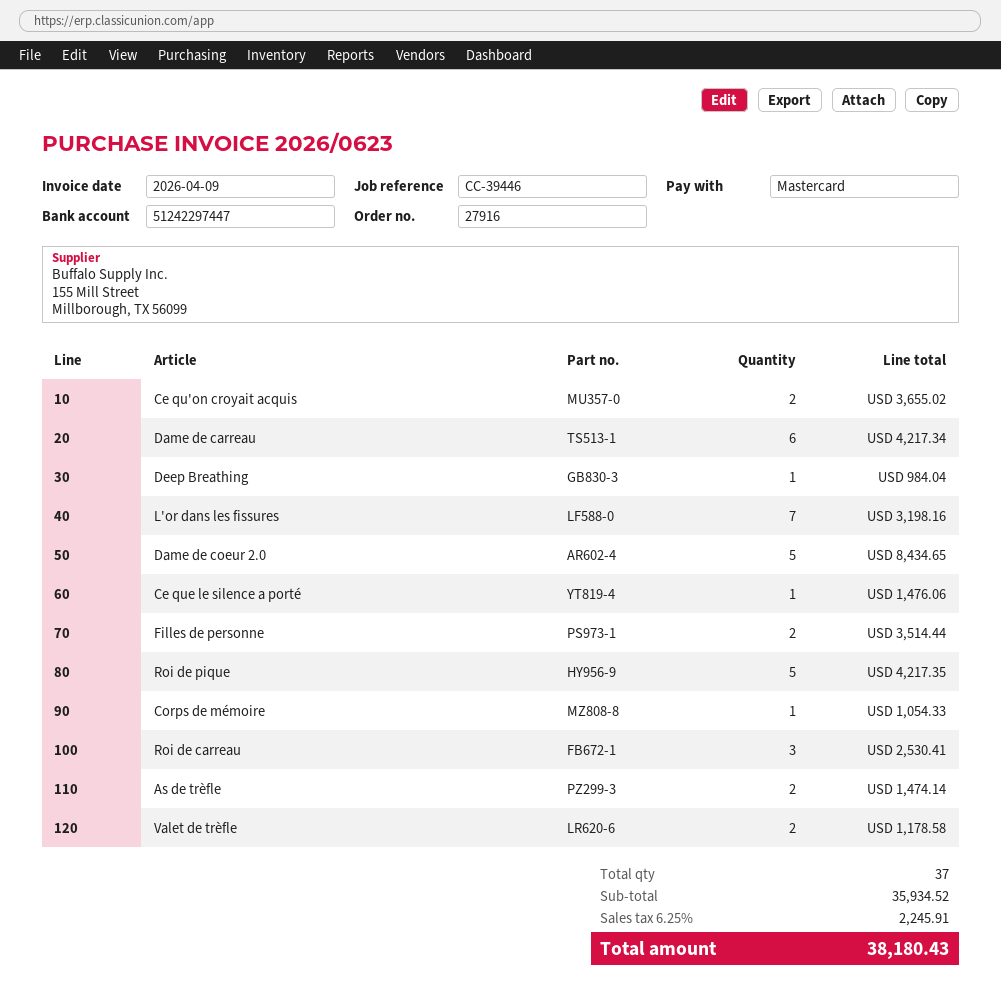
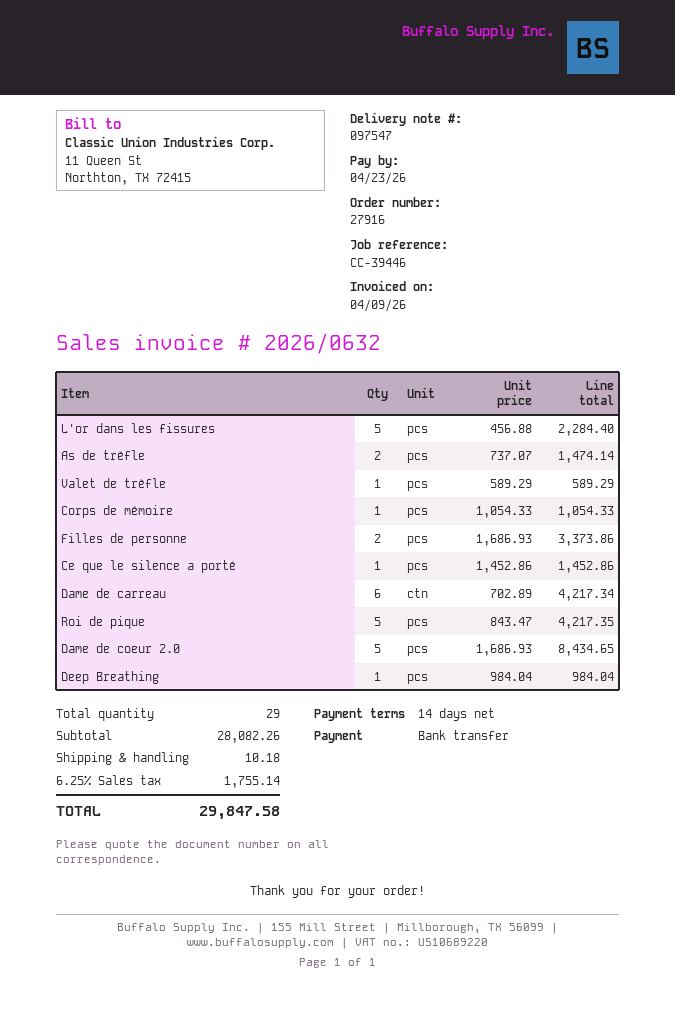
invoice number: 2026/0623 -> 2026/0632
payment method: Mastercard -> bank transfer
Ce qu'on croyait acquis: 2 for 3655.02 -> none
L'or dans les fissures: 7 for 3198.16 -> 5 for 2284.40
Ce que le silence a porté: 1 for 1476.06 -> 1 for 1452.86
Filles de personne: 2 for 3514.44 -> 2 for 3373.86
Roi de carreau: 3 for 2530.41 -> none
Valet de trèfle: 2 for 1178.58 -> 1 for 589.29
total quantity: 37 -> 29
subtotal: 35934.52 -> 28082.26
shipping: none -> 10.18
tax: 6.25% = 2245.91 -> 6.25% = 1755.14
total: 38180.43 -> 29847.58

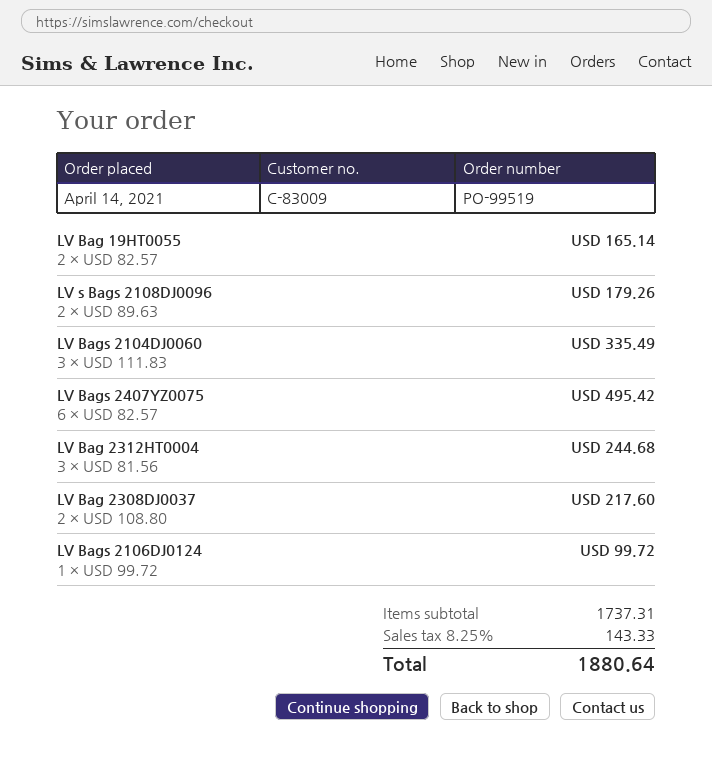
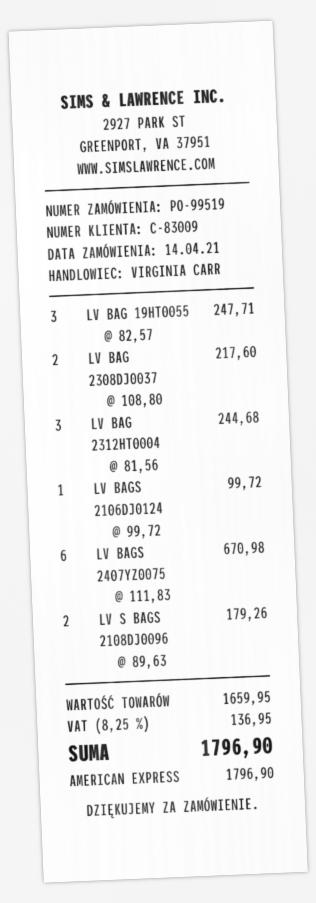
LV Bag 19HT0055: 2 x 82.57 = 165.14 -> 3 x 82.57 = 247.71
LV Bags 2104DJ0060: 3 x 111.83 = 335.49 -> none
LV Bags 2407YZ0075: 6 x 82.57 = 495.42 -> 6 x 111.83 = 670.98
subtotal: 1737.31 -> 1659.95
tax: 8.25% = 143.33 -> 8.25% = 136.95
total: 1880.64 -> 1796.90

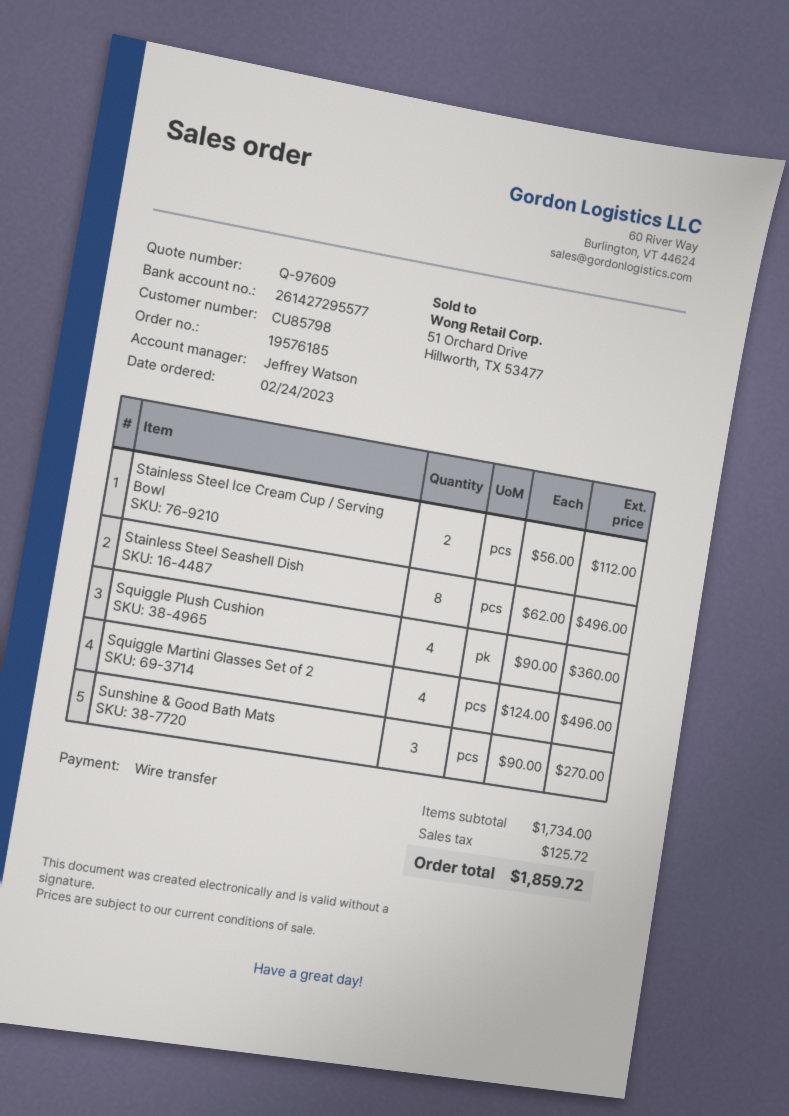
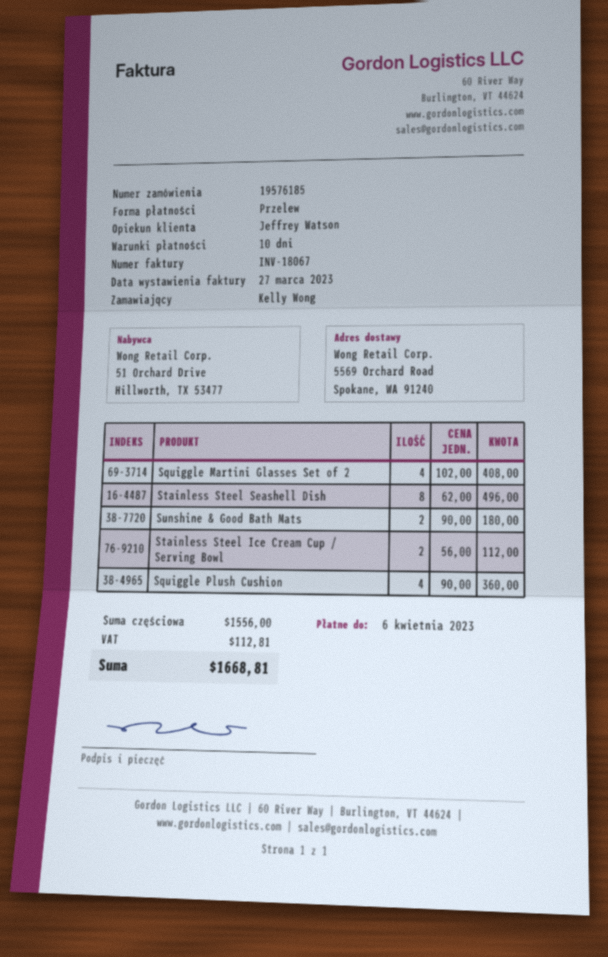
Squiggle Martini Glasses Set of 2: 4 x 124.00 = 496.00 -> 4 x 102.00 = 408.00
Sunshine & Good Bath Mats: 3 x 90.00 = 270.00 -> 2 x 90.00 = 180.00
subtotal: 1734.00 -> 1556.00
tax: 125.72 -> 112.81
total: 1859.72 -> 1668.81

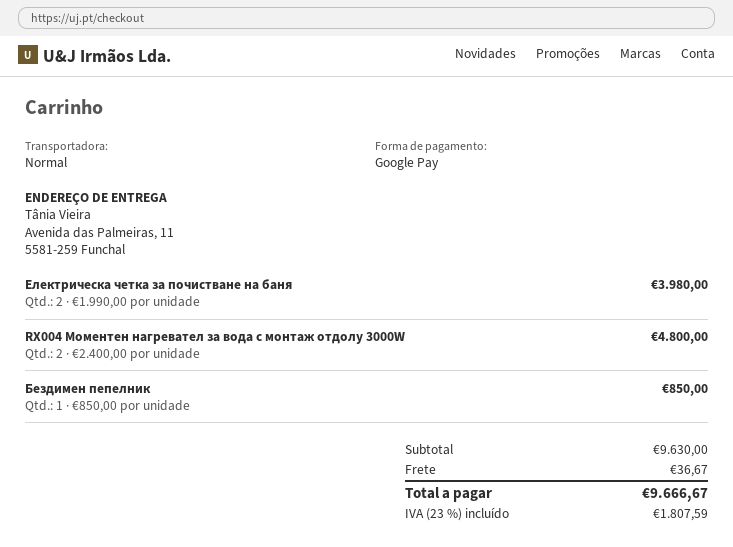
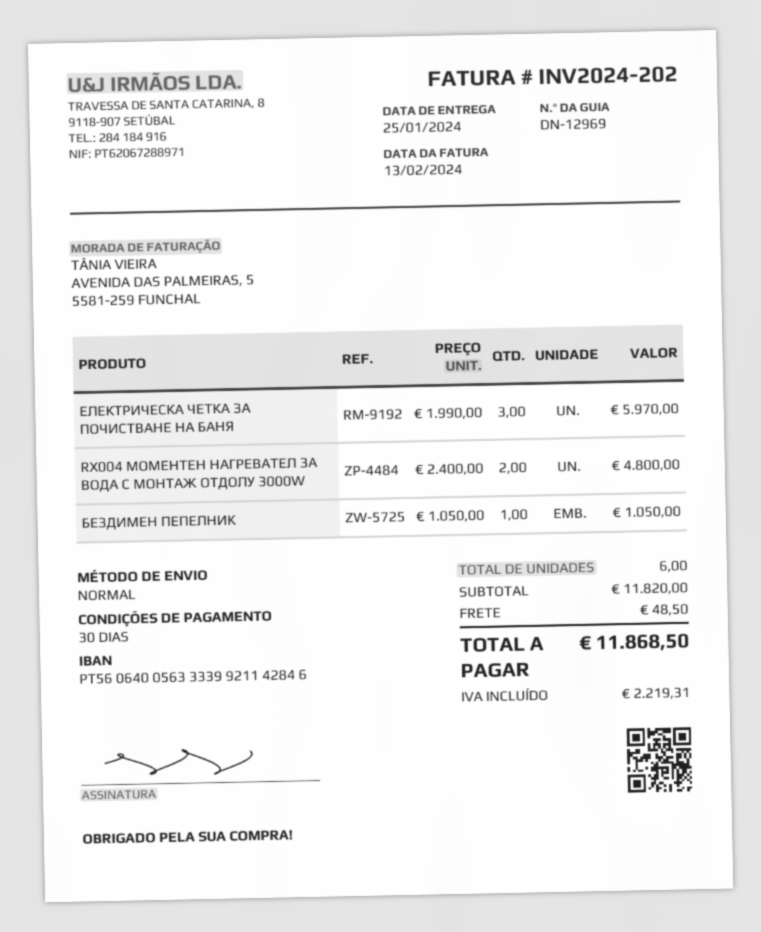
Електрическа четка за почистване на баня: 2 x 1990.00 = 3980.00 -> 3 x 1990.00 = 5970.00
Бездимен пепелник: 1 x 850.00 = 850.00 -> 1 x 1050.00 = 1050.00
subtotal: 9630.00 -> 11820.00
shipping: 36.67 -> 48.50
tax: 1807.59 -> 2219.31
total: 9666.67 -> 11868.50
..........
• **TASK REQUIREMENTS**: In the data above, find the line with "Ce que le silence" and the line with "total: 1880.64 -> 1796.90". Please copy exactly those two lines and every line between them, but not the pictures.

• **SOLUTION**:
Ce que le silence a porté: 1 for 1476.06 -> 1 for 1452.86
Filles de personne: 2 for 3514.44 -> 2 for 3373.86
Roi de carreau: 3 for 2530.41 -> none
Valet de trèfle: 2 for 1178.58 -> 1 for 589.29
total quantity: 37 -> 29
subtotal: 35934.52 -> 28082.26
shipping: none -> 10.18
tax: 6.25% = 2245.91 -> 6.25% = 1755.14
total: 38180.43 -> 29847.58

LV Bag 19HT0055: 2 x 82.57 = 165.14 -> 3 x 82.57 = 247.71
LV Bags 2104DJ0060: 3 x 111.83 = 335.49 -> none
LV Bags 2407YZ0075: 6 x 82.57 = 495.42 -> 6 x 111.83 = 670.98
subtotal: 1737.31 -> 1659.95
tax: 8.25% = 143.33 -> 8.25% = 136.95
total: 1880.64 -> 1796.90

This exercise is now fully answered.